• [Problem requirements]: Output the first line below and each one after it, exactly, up to and including the line holding "position:absolute; top:3px; left:2px;". Pictures should not be copied.

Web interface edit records
————

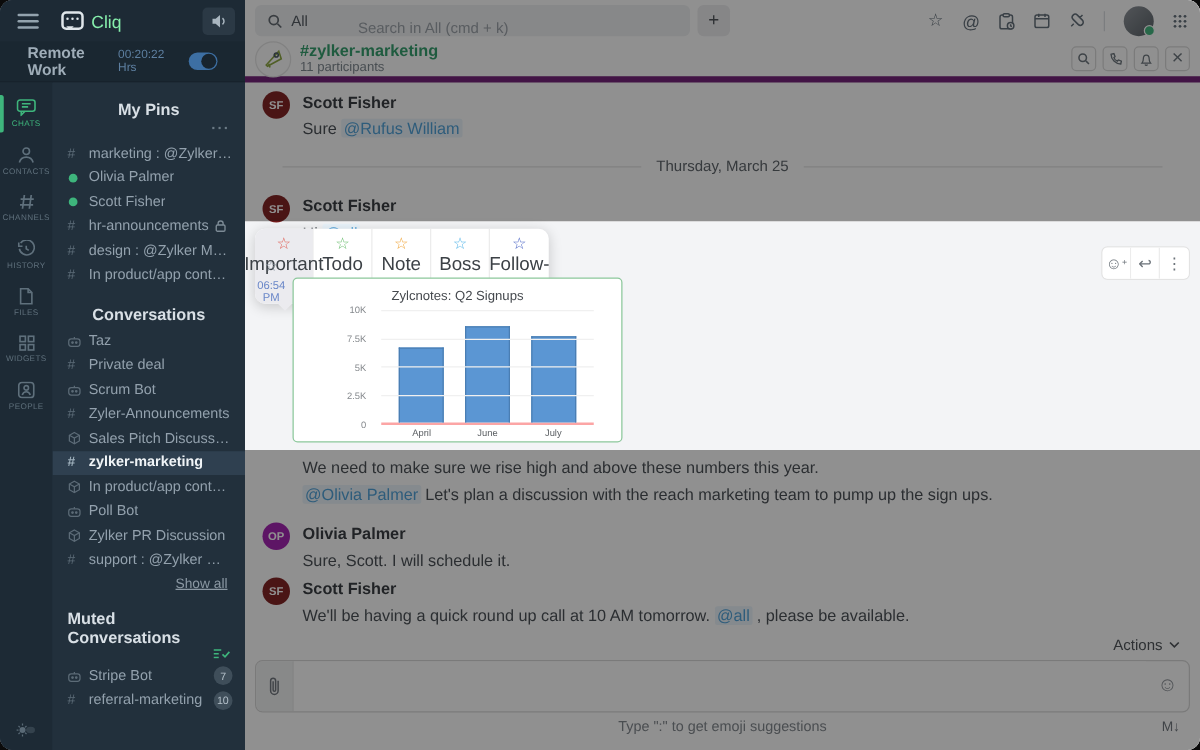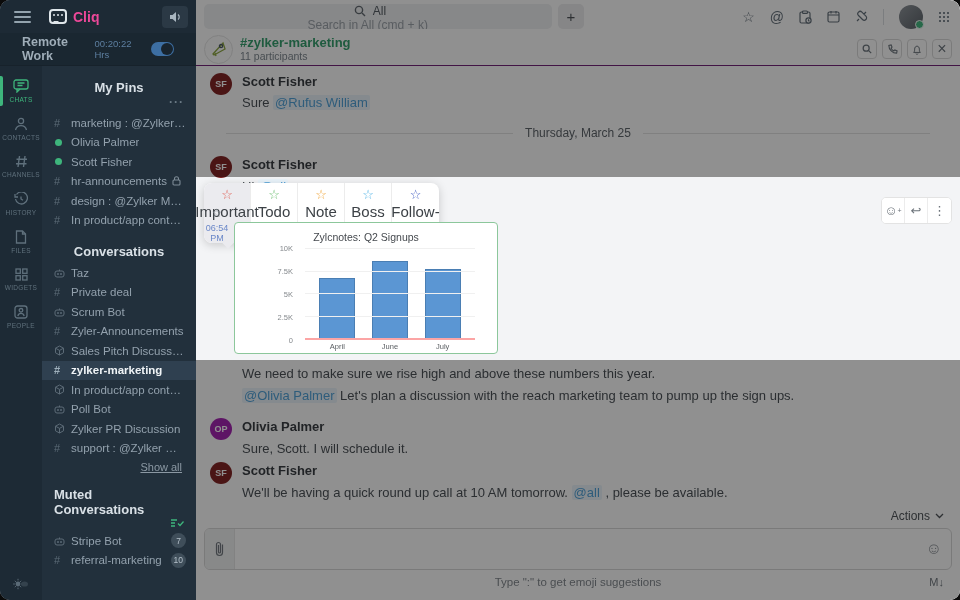--- a/index.html
+++ b/index.html
@@ -16,7 +16,7 @@
   .cliq-logo .bubble:after { content:""; position:absolute; left:2px; bottom:-5px; border:3px solid transparent; border-top-color:#dfe6ea; }
   .cliq-logo .dots { position:absolute; top:3px; left:2px; display:flex; gap:2px; }
   .cliq-logo .dots i { width:2px; height:2px; background:#dfe6ea; border-radius:50%; display:block; }
-  .cliq-name { color:#ec4899; font-weight:bold; font-size:14px; }
+  .cliq-name { color:#86efac; font-weight:normal; font-size:14px; }
   .speaker-btn { margin-left:auto; width:26px; height:22px; background:#2b3945; border-radius:4px; display:flex; align-items:center; justify-content:center; cursor:pointer; }
 
   .sb-remote { height:33px; background:#1a2731; display:flex; align-items:center; padding:0 22px; border-bottom:1px solid #17222b; }

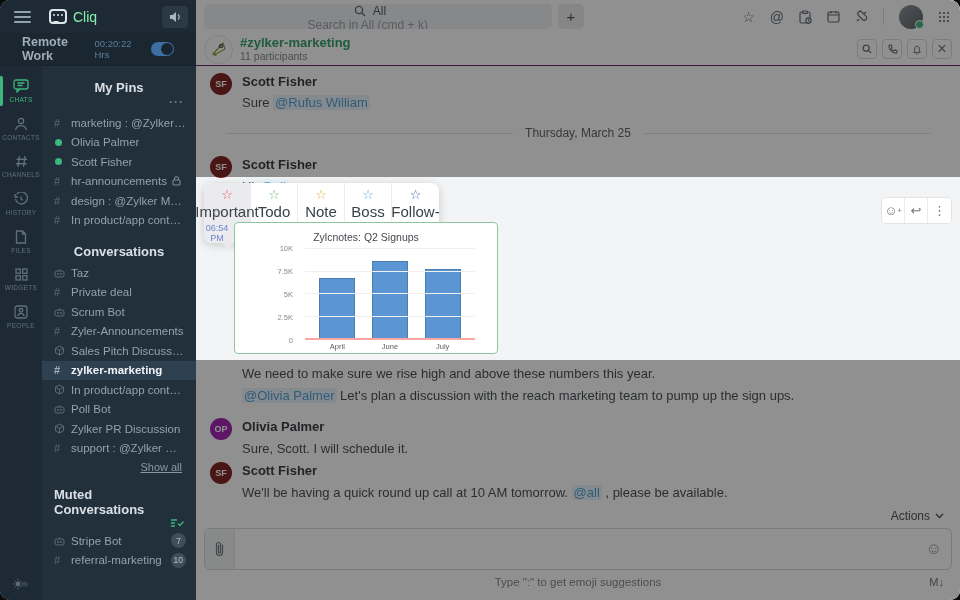--- a/index.html
+++ b/index.html
@@ -50,7 +50,7 @@
   
   .main { position:relative; flex:1; background:#fff; }
   .m-topbar { position:absolute; top:0; left:0; right:0; height:33px; background:#fff; display:flex; align-items:center; padding:0 10px 0 8px; }
-  .search-field { width:348px; height:25px; background:#eff0f2; border-radius:5px; display:flex; align-items:center; overflow:hidden;flex-direction:column; }
+  .search-field { width:348px; height:25px; background:#eff0f2; border-radius:5px; display:flex; align-items:flex-end; overflow:hidden; }
   .search-scope { display:flex; align-items:center; gap:7px; padding:0 10px; height:100%; cursor:pointer; }
   .search-scope .scope-lbl { font-size:12px; color:#4e565d; }
   .search-input { border:none; outline:none; background:transparent; flex:1; font-size:12px; color:#333; padding-left:14px; font-family:inherit; }

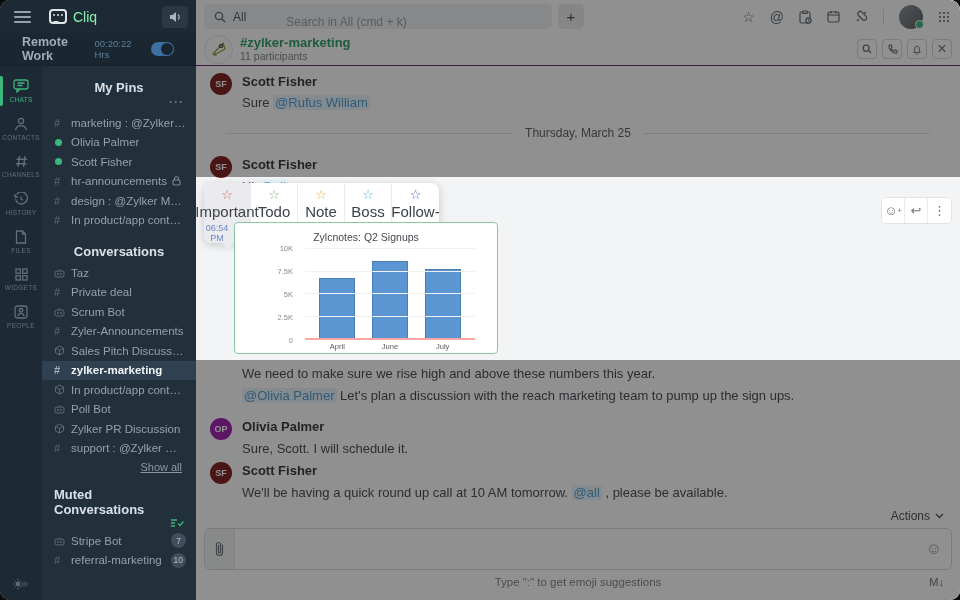--- a/index.html
+++ b/index.html
@@ -62,7 +62,7 @@
   .tb-avatar { position:relative; width:24px; height:24px; border-radius:50%; background:linear-gradient(135deg,#8c9298,#565d64); cursor:pointer; }
   .tb-avatar:after { content:""; position:absolute; right:-1px; bottom:0; width:7px; height:7px; background:#3eb57c; border:1.5px solid #fff; border-radius:50%; }
 
-  .ch-header { position:absolute; top:33px; left:0; right:0; height:33px; background:#fff; border-bottom:1px solid #701a75; display:flex; align-items:center; padding:0 8px; }
+  .ch-header { position:absolute; top:33px; left:0; right:0; height:33px; background:#fff; border-bottom:5px solid #701a75; display:flex; align-items:center; padding:0 8px; }
   .ch-avatar { width:29px; height:29px; border-radius:50%; border:1px solid #e4e4e4; background:#fdfdfd; display:flex; align-items:center; justify-content:center; }
   .ch-meta { margin-left:7px; }
   .ch-name { color:#2f9d6a; font-size:13px; font-weight:bold; line-height:1.15; }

————

• [Response box]:
--- a/index.html
+++ b/index.html
@@ -16,7 +16,7 @@
   .cliq-logo .bubble:after { content:""; position:absolute; left:2px; bottom:-5px; border:3px solid transparent; border-top-color:#dfe6ea; }
   .cliq-logo .dots { position:absolute; top:3px; left:2px; display:flex; gap:2px; }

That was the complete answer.